From: Greg Kroah-Hartman <gregkh@linuxfoundation.org>
To: stable@vger.kernel.org
Cc: Greg Kroah-Hartman <gregkh@linuxfoundation.org>,
patches@lists.linux.dev, Babu Moger <babu.moger@amd.com>,
"Borislav Petkov (AMD)" <bp@alien8.de>,
Reinette Chatre <reinette.chatre@intel.com>
Subject: [PATCH 6.6 80/84] x86/resctrl: Fix miscount of bandwidth event when reactivating previously unavailable RMID
Date: Mon, 27 Oct 2025 19:37:09 +0100 [thread overview]
Message-ID: <20251027183440.942556856@linuxfoundation.org> (raw)
In-Reply-To: <20251027183438.817309828@linuxfoundation.org>
6.6-stable review patch. If anyone has any objections, please let me know.
------------------
From: Babu Moger <babu.moger@amd.com>
commit 15292f1b4c55a3a7c940dbcb6cb8793871ed3d92 upstream.
Users can create as many monitoring groups as the number of RMIDs supported
by the hardware. However, on AMD systems, only a limited number of RMIDs
are guaranteed to be actively tracked by the hardware. RMIDs that exceed
this limit are placed in an "Unavailable" state.
When a bandwidth counter is read for such an RMID, the hardware sets
MSR_IA32_QM_CTR.Unavailable (bit 62). When such an RMID starts being tracked
again the hardware counter is reset to zero. MSR_IA32_QM_CTR.Unavailable
remains set on first read after tracking re-starts and is clear on all
subsequent reads as long as the RMID is tracked.
resctrl miscounts the bandwidth events after an RMID transitions from the
"Unavailable" state back to being tracked. This happens because when the
hardware starts counting again after resetting the counter to zero, resctrl
in turn compares the new count against the counter value stored from the
previous time the RMID was tracked.
This results in resctrl computing an event value that is either undercounting
(when new counter is more than stored counter) or a mistaken overflow (when
new counter is less than stored counter).
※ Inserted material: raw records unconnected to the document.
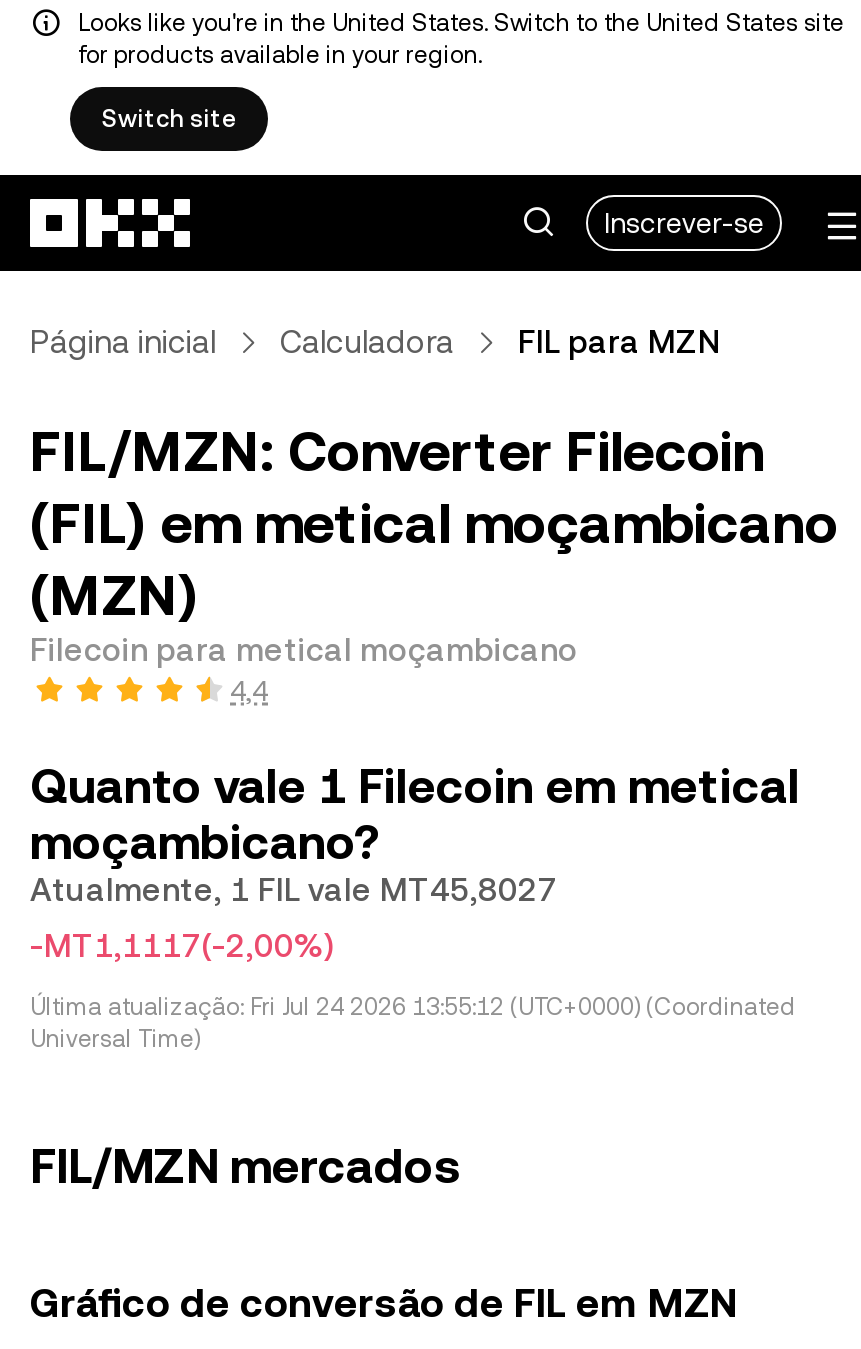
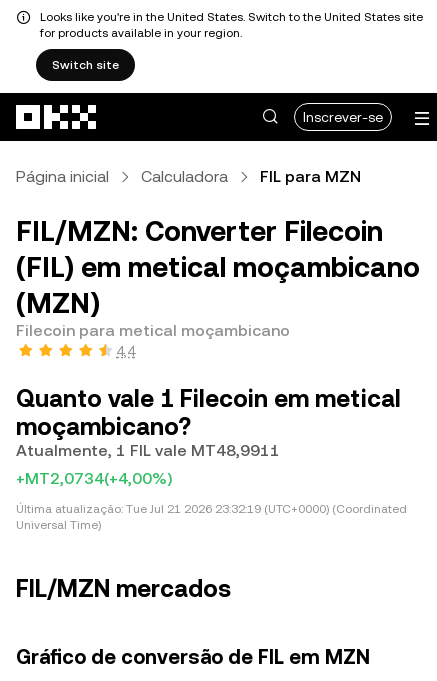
- Atualmente, 1 FIL vale MT45,8027
+ Atualmente, 1 FIL vale MT48,9911

- -MT1,1117(-2,00%)
+ +MT2,0734(+4,00%)

- Última atualização: Fri Jul 24 2026 13:55:12 (UTC+0000) (Coordinated
+ Última atualização: Tue Jul 21 2026 23:32:19 (UTC+0000) (Coordinated
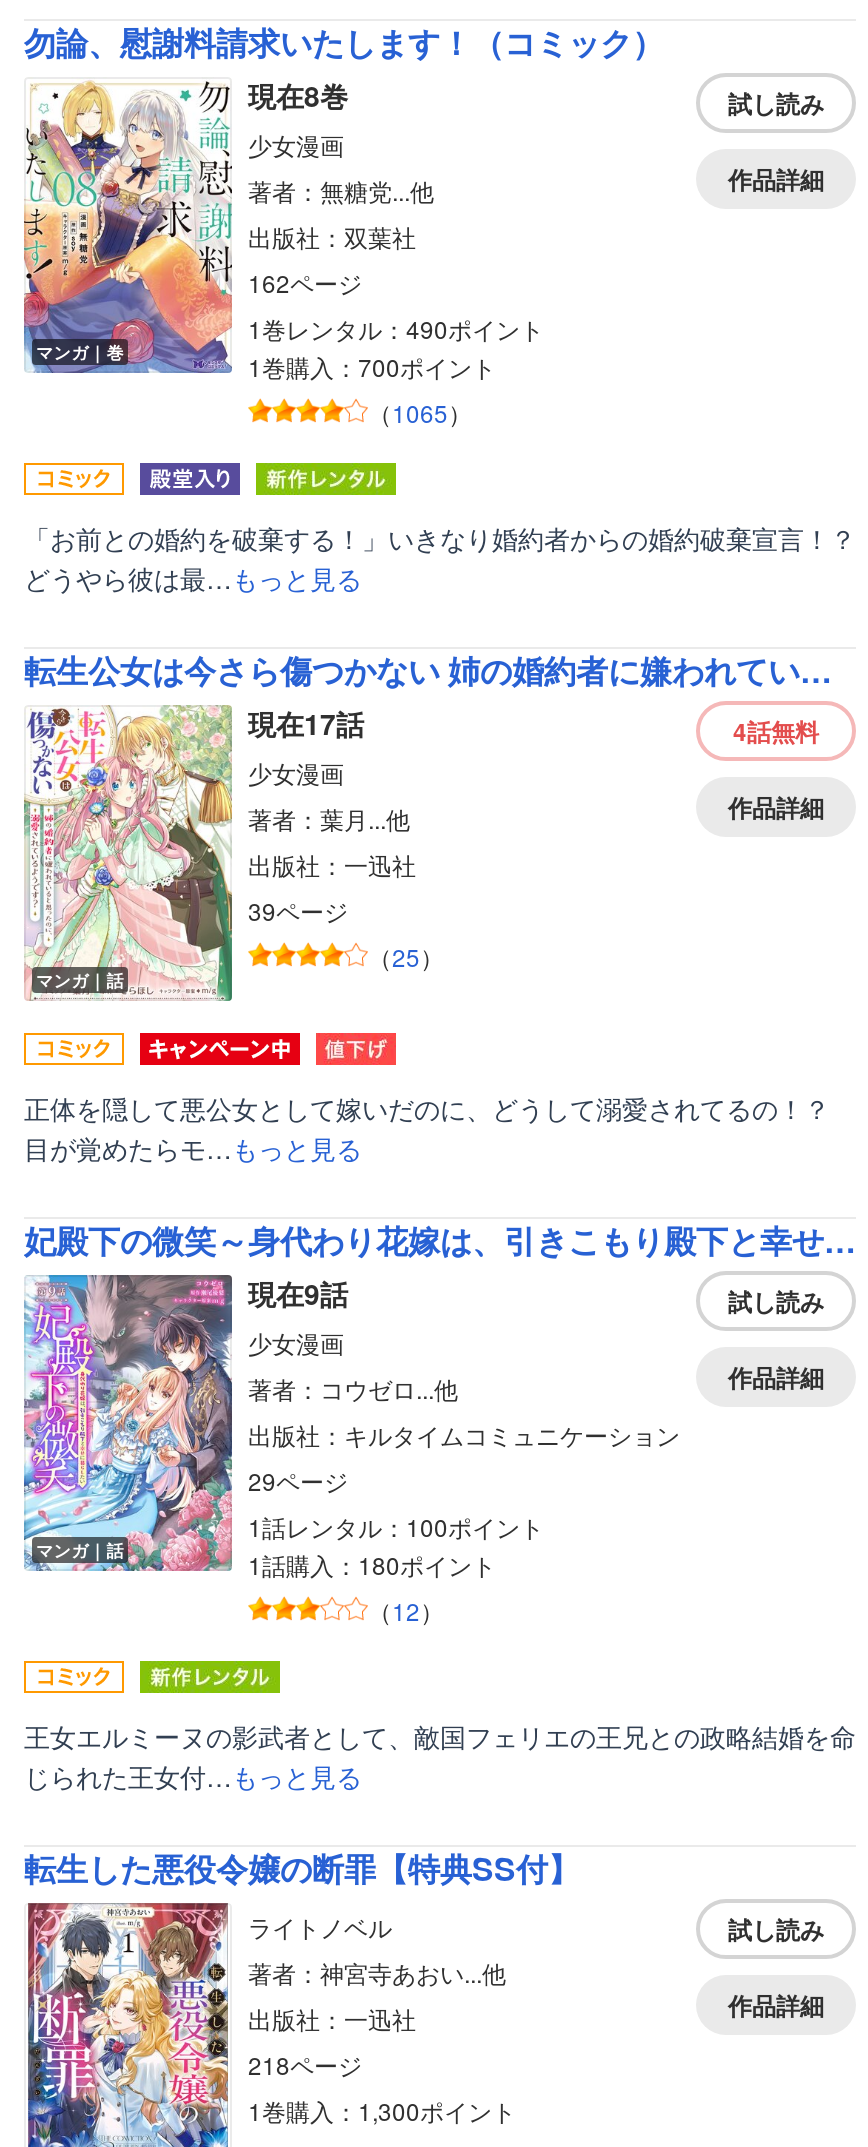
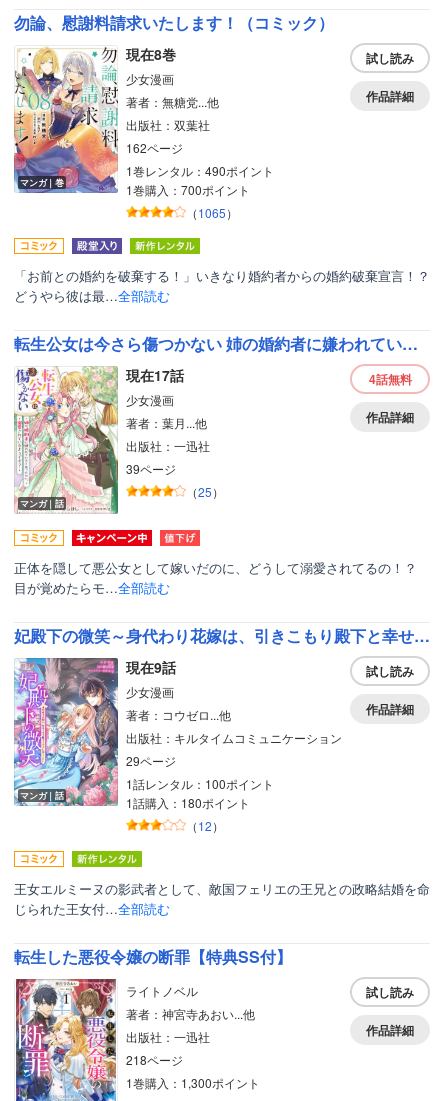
- どうやら彼は最…もっと見る
+ どうやら彼は最…全部読む

- 目が覚めたらモ…もっと見る
+ 目が覚めたらモ…全部読む

- じられた王女付…もっと見る
+ じられた王女付…全部読む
Reset the stored value (arch_mbm_state::prev_msr) of MSR_IA32_QM_CTR to
zero whenever the RMID is in the "Unavailable" state to ensure accurate
counting after the RMID resets to zero when it starts to be tracked again.
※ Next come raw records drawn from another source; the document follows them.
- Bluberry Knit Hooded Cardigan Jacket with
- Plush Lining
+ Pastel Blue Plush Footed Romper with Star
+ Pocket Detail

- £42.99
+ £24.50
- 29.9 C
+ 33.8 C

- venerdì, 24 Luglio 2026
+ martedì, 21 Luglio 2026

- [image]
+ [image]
Example scenario that results in mistaken overflow
==================================================
1. The resctrl filesystem is mounted, and a task is assigned to a
monitoring group.
$mount -t resctrl resctrl /sys/fs/resctrl
$mkdir /sys/fs/resctrl/mon_groups/test1/
$echo 1234 > /sys/fs/resctrl/mon_groups/test1/tasks
$cat /sys/fs/resctrl/mon_groups/test1/mon_data/mon_L3_*/mbm_total_bytes
21323 <- Total bytes on domain 0
"Unavailable" <- Total bytes on domain 1
Task is running on domain 0. Counter on domain 1 is "Unavailable".
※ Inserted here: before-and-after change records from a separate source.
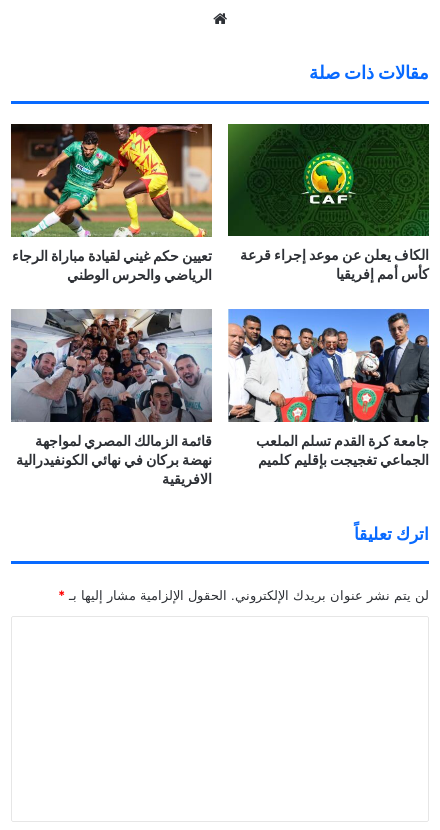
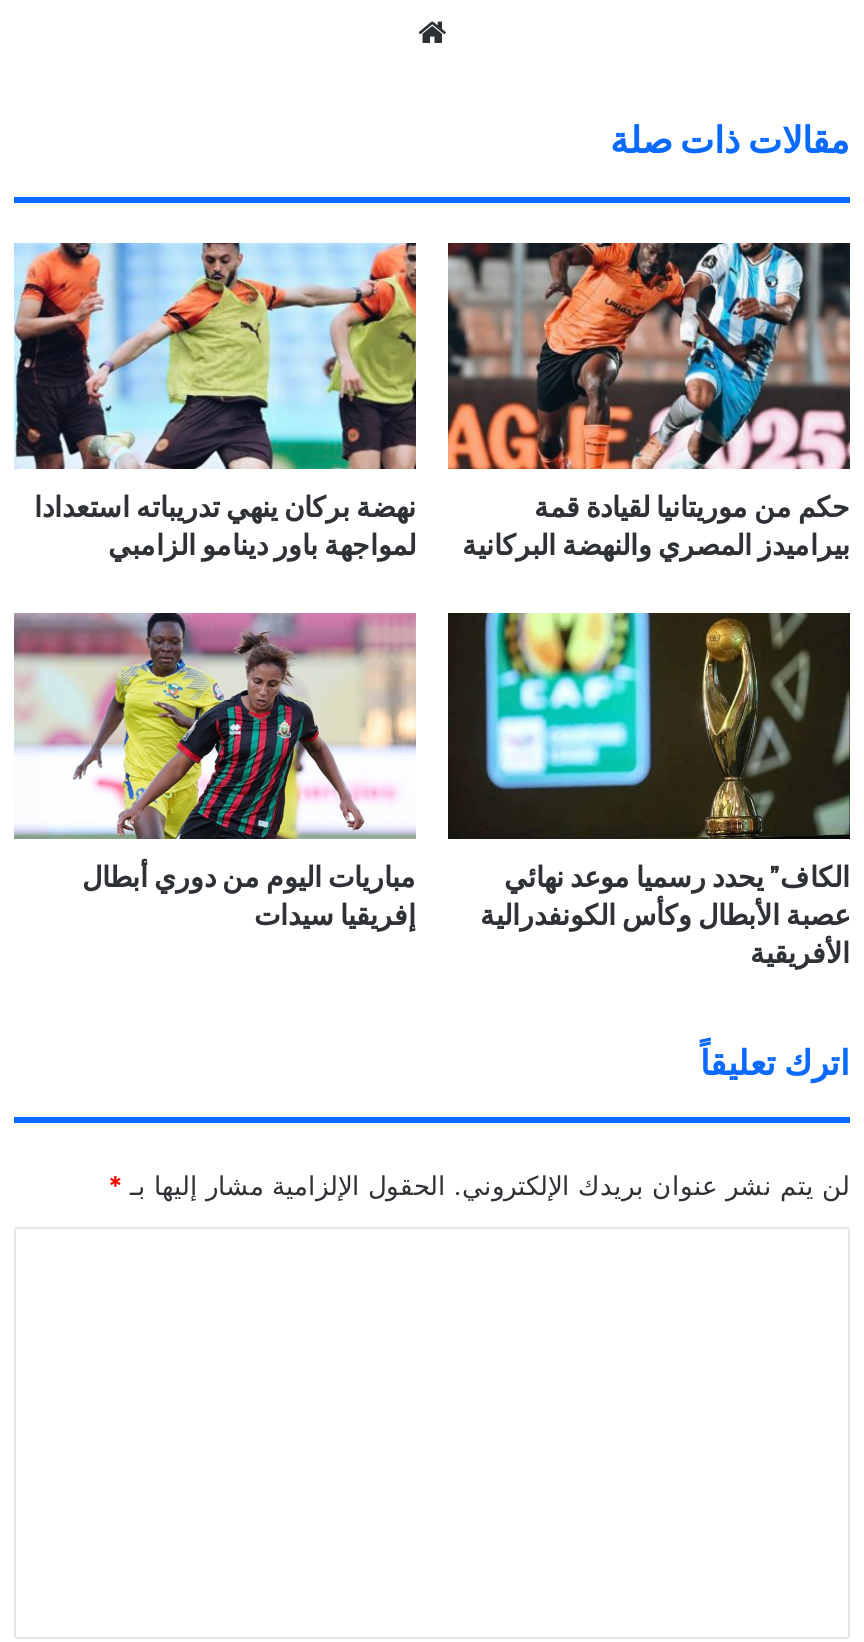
- [image]
- تعيين حكم غيني لقيادة مباراة الرجاء
- الرياضي والحرس الوطني
+ [image]
+ نهضة بركان ينهي تدريباته استعدادا
+ لمواجهة باور دينامو الزامبي

- [image]
- الكاف يعلن عن موعد إجراء قرعة
- كأس أمم إفريقيا
+ [image]
+ حكم من موريتانيا لقيادة قمة
+ بيراميدز المصري والنهضة البركانية

- [image]
- قائمة الزمالك المصري لمواجهة
- نهضة بركان في نهائي الكونفيدرالية
- الافريقية
+ [image]
+ مباريات اليوم من دوري أبطال
+ إفريقيا سيدات

- [image]
- جامعة كرة القدم تسلم الملعب
- الجماعي تغجيجت بإقليم كلميم
+ [image]
+ الكاف” يحدد رسميا موعد نهائي
+ عصبة الأبطال وكأس الكونفدرالية
+ الأفريقية
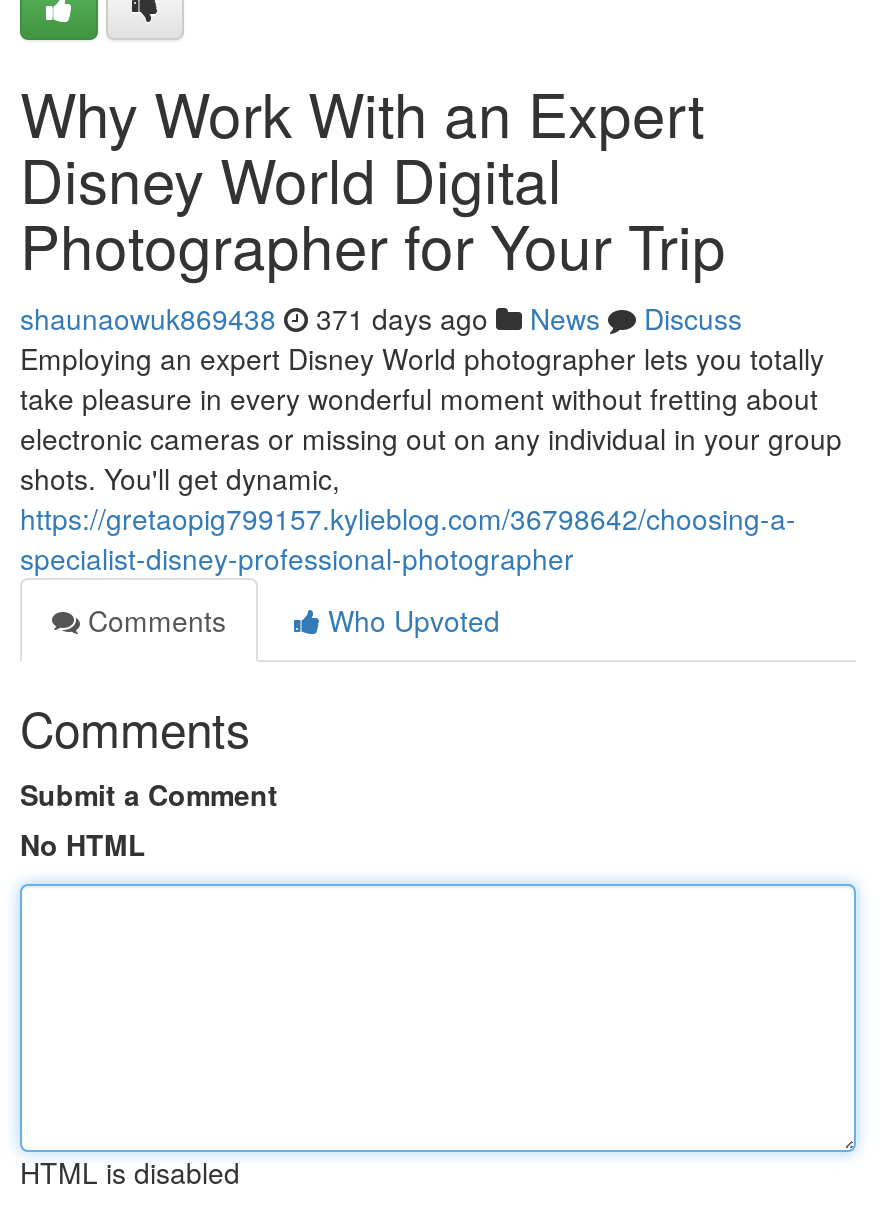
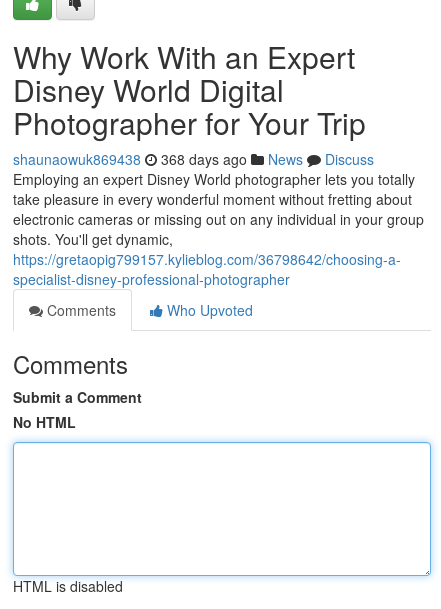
- shaunaowuk869438 371 days ago News Discuss
+ shaunaowuk869438 368 days ago News Discuss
2. The task runs on domain 0 for a while and then moves to domain 1. The
counter starts incrementing on domain 1.
$cat /sys/fs/resctrl/mon_groups/test1/mon_data/mon_L3_*/mbm_total_bytes
7345357 <- Total bytes on domain 0
4545 <- Total bytes on domain 1
3. At some point, the RMID in domain 0 transitions to the "Unavailable"
state because the task is no longer executing in that domain.
$cat /sys/fs/resctrl/mon_groups/test1/mon_data/mon_L3_*/mbm_total_bytes
"Unavailable" <- Total bytes on domain 0
434341 <- Total bytes on domain 1
4. Since the task continues to migrate between domains, it may eventually
return to domain 0.
$cat /sys/fs/resctrl/mon_groups/test1/mon_data/mon_L3_*/mbm_total_bytes
17592178699059 <- Overflow on domain 0
3232332 <- Total bytes on domain 1
In this case, the RMID on domain 0 transitions from "Unavailable" state to
active state. The hardware sets MSR_IA32_QM_CTR.Unavailable (bit 62) when
the counter is read and begins tracking the RMID counting from 0.
Subsequent reads succeed but return a value smaller than the previously
saved MSR value (7345357). Consequently, the resctrl's overflow logic is
triggered, it compares the previous value (7345357) with the new, smaller
value and incorrectly interprets this as a counter overflow, adding a large
delta.
In reality, this is a false positive: the counter did not overflow but was
simply reset when the RMID transitioned from "Unavailable" back to active
state.
Here is the text from APM [1] available from [2].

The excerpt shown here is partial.